Bobby Bare, Jr., The Longest Meow

Michael Azerrad

By Michael Azerrad

on 04.22.11 in Reviews

Bobby Bare, Jr. has veered all over the road. The son of a '60s country hitmaker ("Detroit City") who plied red-state grunge with his band Bare Jr., then went sentimental and acoustic on his debut, he's found his middle ground, equal parts rustic and electric, on his third album with the Young Criminals Starvation League.

Bobby Bare Jr. wears his tattered heart on his beer-stained sleeve

Several administrations ago, the Replacements released a shambling cover of Hank Williams '"Hey, Good Lookin'" as a B-side, helping to make country music safe for the indie rock nation. You can hear Paul Westerberg's country side all over The Longest Meow, most clearly on "Demon Valley," right down to the way Bare punctuates the song's hook with a silly little smack of his lips. Bare also comes off as a guy who digs the songcrafty side of indie-rock, like Daniel Johnston and Guided by Voices. The Pixies, too — Bare groans out an acoustic cover of "Where Is My Mind" so intimate it sounds like he made everyone else leave the building. Not to mention the new New South sound descended from Drivin 'N Cryin and the Georgia Satellites, bands who fused literate songwriting with fierce pick-up truck rock, the kind of stuff that got a lot of attention in the mid '80s, when R.E.M. led the industry to believe the entire South was the next Liverpool. (The sore-throat crack in Bare's voice is strongly reminiscent of Drivin N Cryin's Kevn Kinney, but maybe that's not his fault.) But the 'Mats define Bare's musical world — a lot of his protagonists graft the doleful characters that inhabit so many country songs onto Westerberg's witty beautiful losers. It's difficult to believe that someone so unlucky in life could be so quick with sharp lines like "If I was a shirt I wouldn't be on nobody's back," but the conceit is a longstanding one, and Bare's barstool charm easily suspends our disbelief.

The Longest Meow's opener, "The Heart Bionic," swings like a barn door in a windstorm; then we're straight into "Gun Show," an eerie twist on the murder ballad that morphs precipitously into a slow-coasting rustic rocker. Things are going to be eclectic, Bare wants us to know. The fact that there's a different lineup on virtually every track helps boost the album's range: Bare's core band — guitarist Carl Broemel and drummer Patrick Hallahan, both of My Morning Jacket, and bassist Brad Jones — are supported by a varied but Southern-centric cast: Doni Schroader from …And You Will Know Us By The Trail of Dead on vibes, keyboards and percussion; Jim James of My Morning Jacket on vocals and harmonica (he briefly solos on "Back to Blue"); Deanna Varagona from Lambchop on vocals and saxophone; and Ben Martin of Clem Snide on percussion..

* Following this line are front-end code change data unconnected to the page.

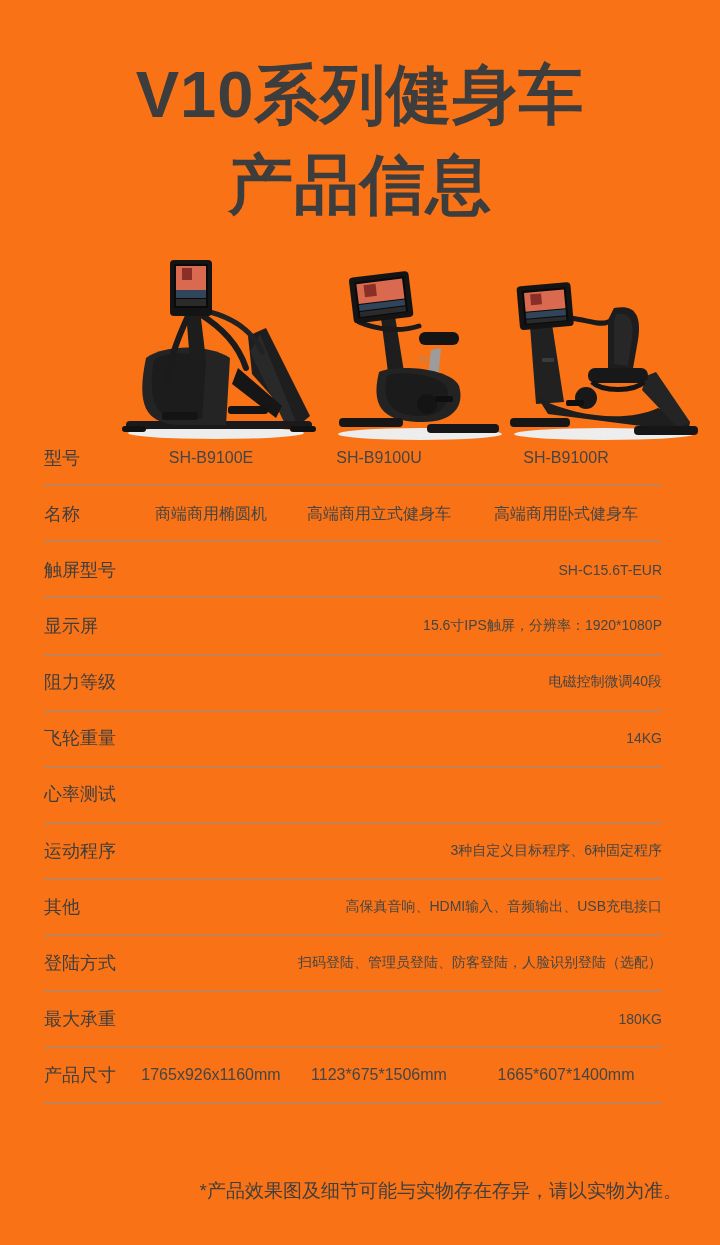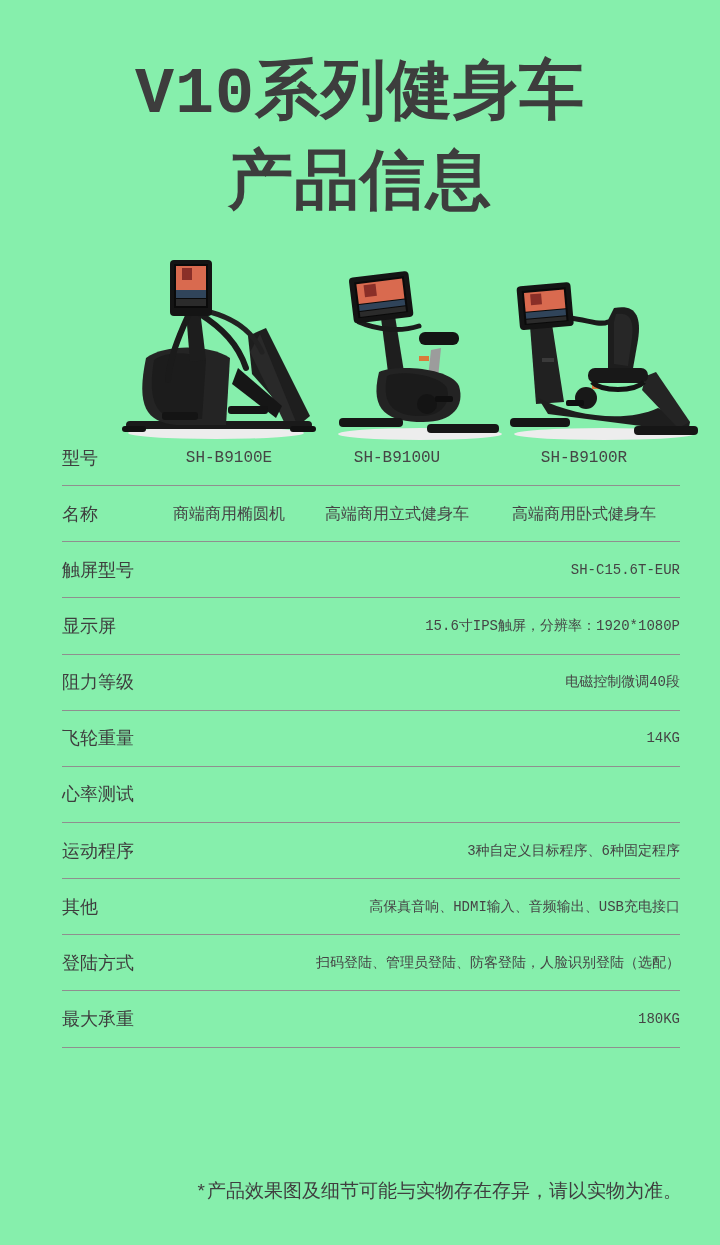--- a/index.html
+++ b/index.html
@@ -4,8 +4,8 @@
 <style>
   html,body { margin:0; padding:0; background:#ffffff; }
   .page {
-    position:relative; width:720px; height:1245px; background:#86efac;
-    font-family:Liberation Mono, monospace; color:#454545; overflow:hidden;
+    position:relative; width:720px; height:1245px; background:#f97316;
+    font-family:Liberation Sans, sans-serif; color:#454545; overflow:hidden;
   }
   .title-line {
     position:absolute; left:0; width:720px; text-align:center;

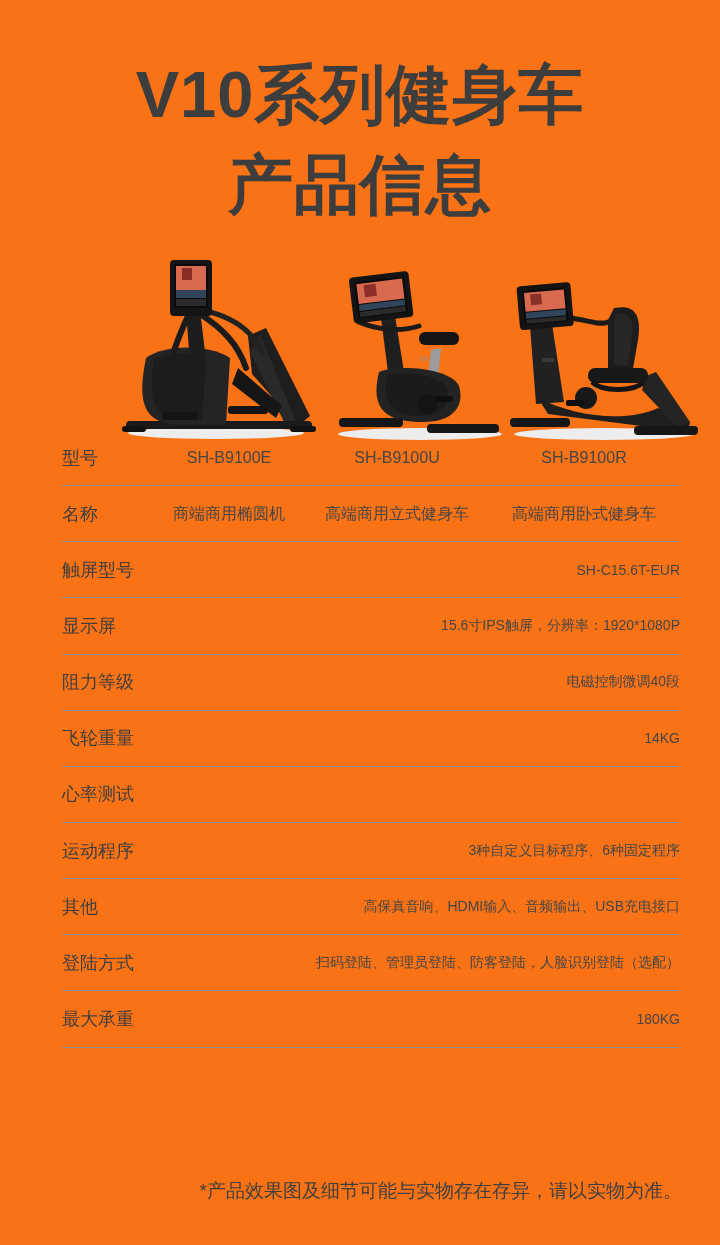--- a/index.html
+++ b/index.html
@@ -17,7 +17,7 @@
   .product-img { position:absolute; }
   .product-img svg { display:block; }
 
-  .spec-table { position:absolute; left:62px; top:430px; width:618px; }
+  .spec-table { position:absolute; left:44px; top:430px; width:618px; }
   .row { position:relative; height:56.15px; border-bottom:1.5px solid #8f8f8f; box-sizing:border-box; }
   .row-label {
     position:absolute; left:0; top:50%; transform:translateY(-50%);

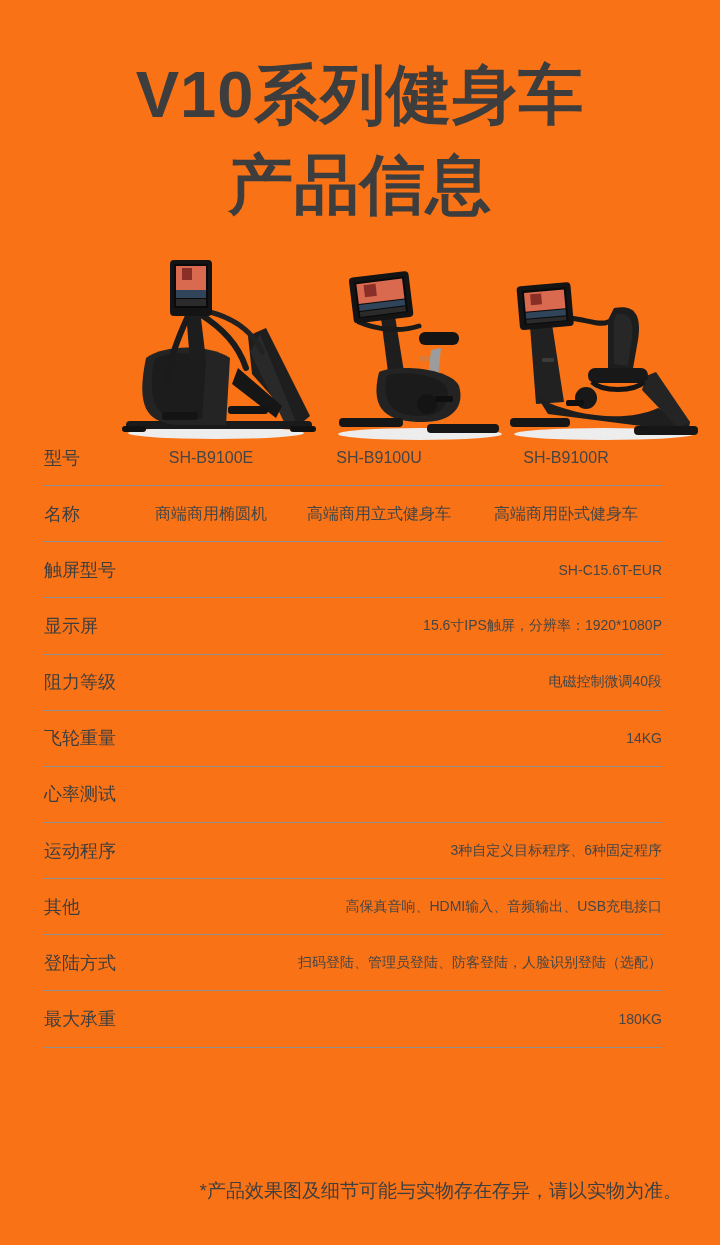--- a/index.html
+++ b/index.html
@@ -211,6 +211,12 @@
       <div class="row-value">180KG</div>
     </div>
 
+    <div class="row">
+      <div class="row-label">产品尺寸</div>
+      <div class="col c1">1765x926x1160mm</div>
+      <div class="col c2">1123*675*1506mm</div>
+      <div class="col c3">1665*607*1400mm</div>
+    </div>
 
   </div>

On the mariachi-tonk of "Back to Blue," Bare trots out as honeyed a tone as he can manage, while on the big, dumb rock of the throwaway "Uh Wuh Oh," he wails incoherently on the verses, the song's sole purpose seemingly just to set up the doleful steel on "Demon Valley." The strum und twang of "Borrow Your Cape," the album's tour de force, partakes of MMJ's towering southern grandeur with an epic guitar riff that Bare knows all too well you won't be able to get enough of.

The album has a little gimmick that perpetuates the raw = authentic trope of this strain of rock — "11 songs — 11 people — 11 hours" it says in the liner notes. While that's a little misleading — trumpet overdubs and vocal fixes took place at a later date and the whole thing was meticulously rehearsed — the recording does get the spontaneous, warts-and-all feel Bare was shooting for. You can hear the sound of the room he was in and, despite the record's hit-or-miss tendencies, it's one you'll want to revisit. Bare wears his tattered heart on his beer-stained sleeve in time-honored fashion, self-pity counterbalanced by good cheer, and anyone who's a fan of this distinctively bloodshot sub-subgenre will swill it down like one too many cold PBRs on a hot Saturday night.